The Kent batsman, 33, sustained ligament damage to his right ankle during practice on Thursday.
As a result, Denly missed the opening match of the series on Friday, which England won by seven wickets.
England have not summoned a replacement at this stage. The next match is in Wellington on Sunday at 01:00 GMT.
Right-hander Denly will stay in New Zealand as he begins a rehabilitation programme before the two-match Test series against the Black Caps, which begins at Mount Maunganui on Thursday, 21 November (22:00 GMT on 20 November).
If fit, Denly - who opened in the last Ashes Test of the summer against Australia - is expected to drop down to number three to allow the uncapped Dominic Sibley to open with Rory Burns.
Brown eyeing T20 World Cup spot
England bowler Pat Brown, who made his debut in the first match on Friday, says he wants to be "impressive enough" in the series to be considered for selection at next year's T20 World Cup.
The 21-year-old T20 specialist only broke into the Worcester first team in 2017 and is on his first competitive foreign tour after finishing his university studies.
"I'm very proud to have worn the England colours and made my debut as it's something that looked out of the question three or four years ago," said Brown, who dismissed Kiwi batsman Ross Taylor for his first international wicket.
"For now, I want to take every moment in on this tour and learn as much as I can, but in the longer term, everyone in that dressing room has their eye on the T20 World Cup and I am no different."
Brown bowled his way into prominence in his first full season with the Worcestershire Rapids in 2018, taking 31 wickets in the T20 Blast - the third highest in any T20 competition ever - and played an integral part in his side winning the title that season.
But Peterborough-born Brown is keen to show that he has "more to his game " than just T20 cricket.

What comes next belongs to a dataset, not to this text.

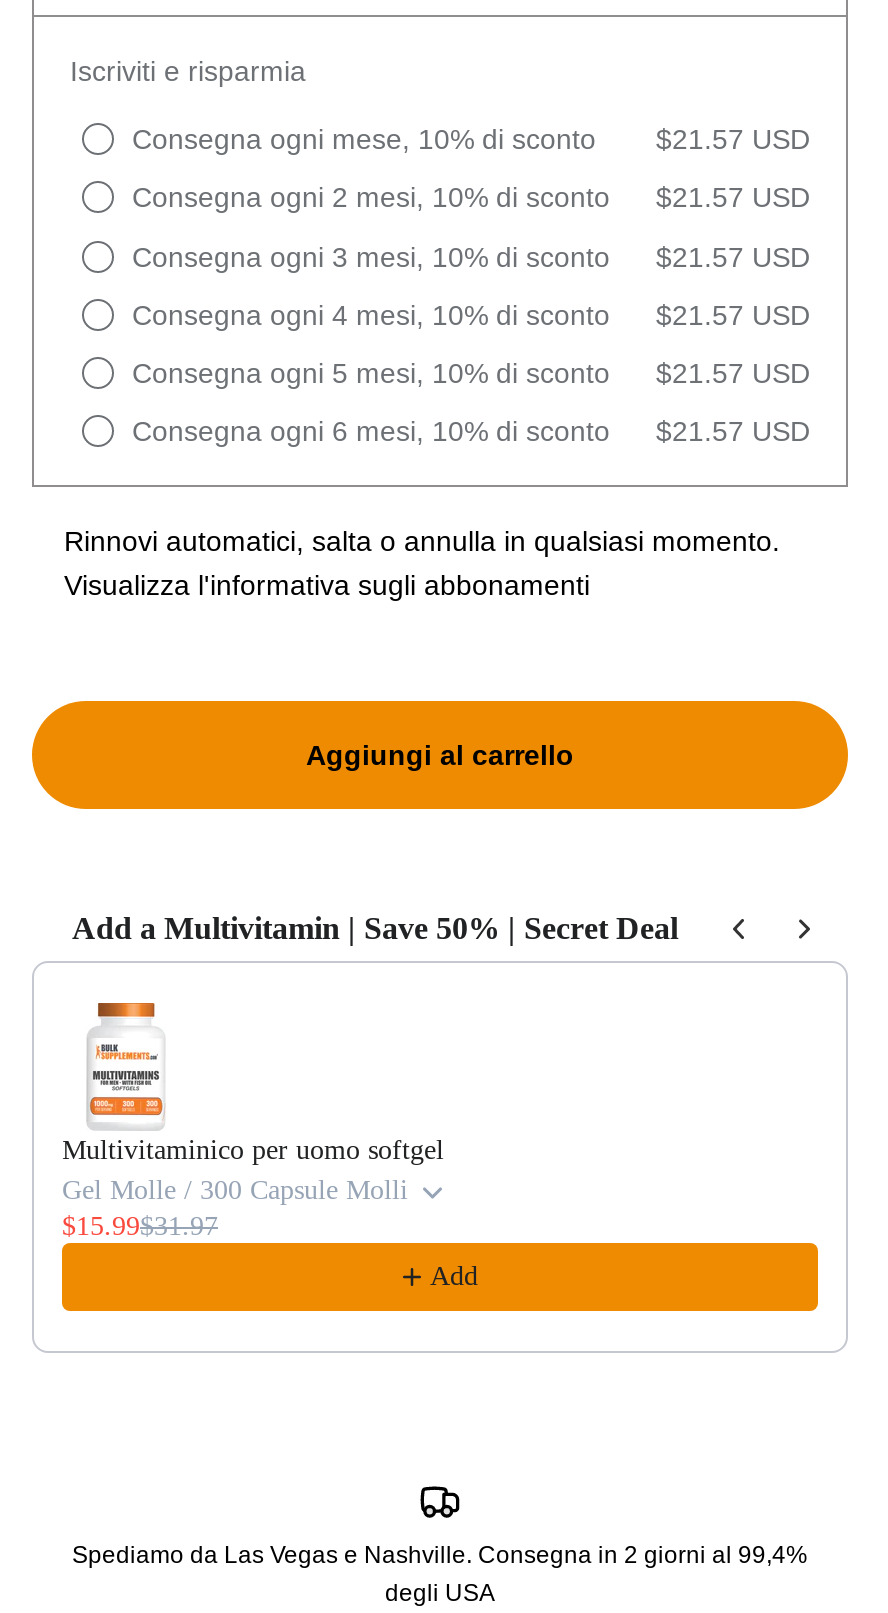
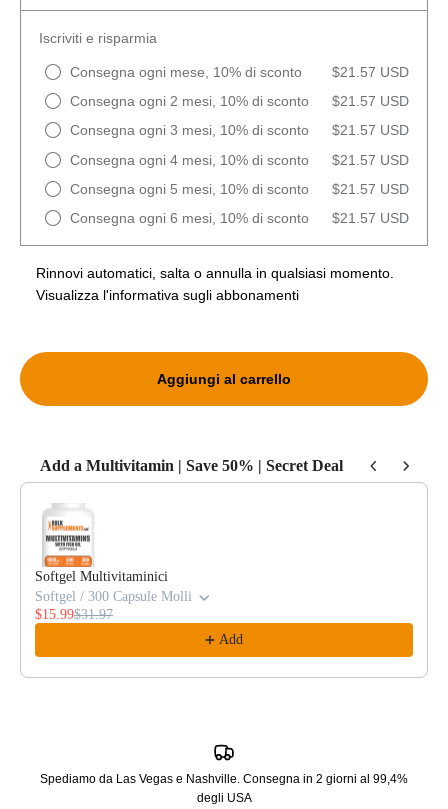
[62,1001,444,1204] [image] | Multivitaminico per uomo softgel | Gel Molle / 300 Capsule Molli -> [35,504,192,604] [image] | Softgel Multivitaminici | Softgel / 300 Capsule Molli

"I've done OK in 50-over cricket too and if I can work myself into that then it will be nice, but the red-ball stuff is probably a bit further away but that is not something I have given up on, " Brown added.
"Most bowlers of a past generation would fear bowling with a white ball but for me it is a format I've had more success in and it's something I enjoy doing and the battle really gets me going.
"It's a more physical effort than people think - but it is nice to know you've only got four overs if you bowl well."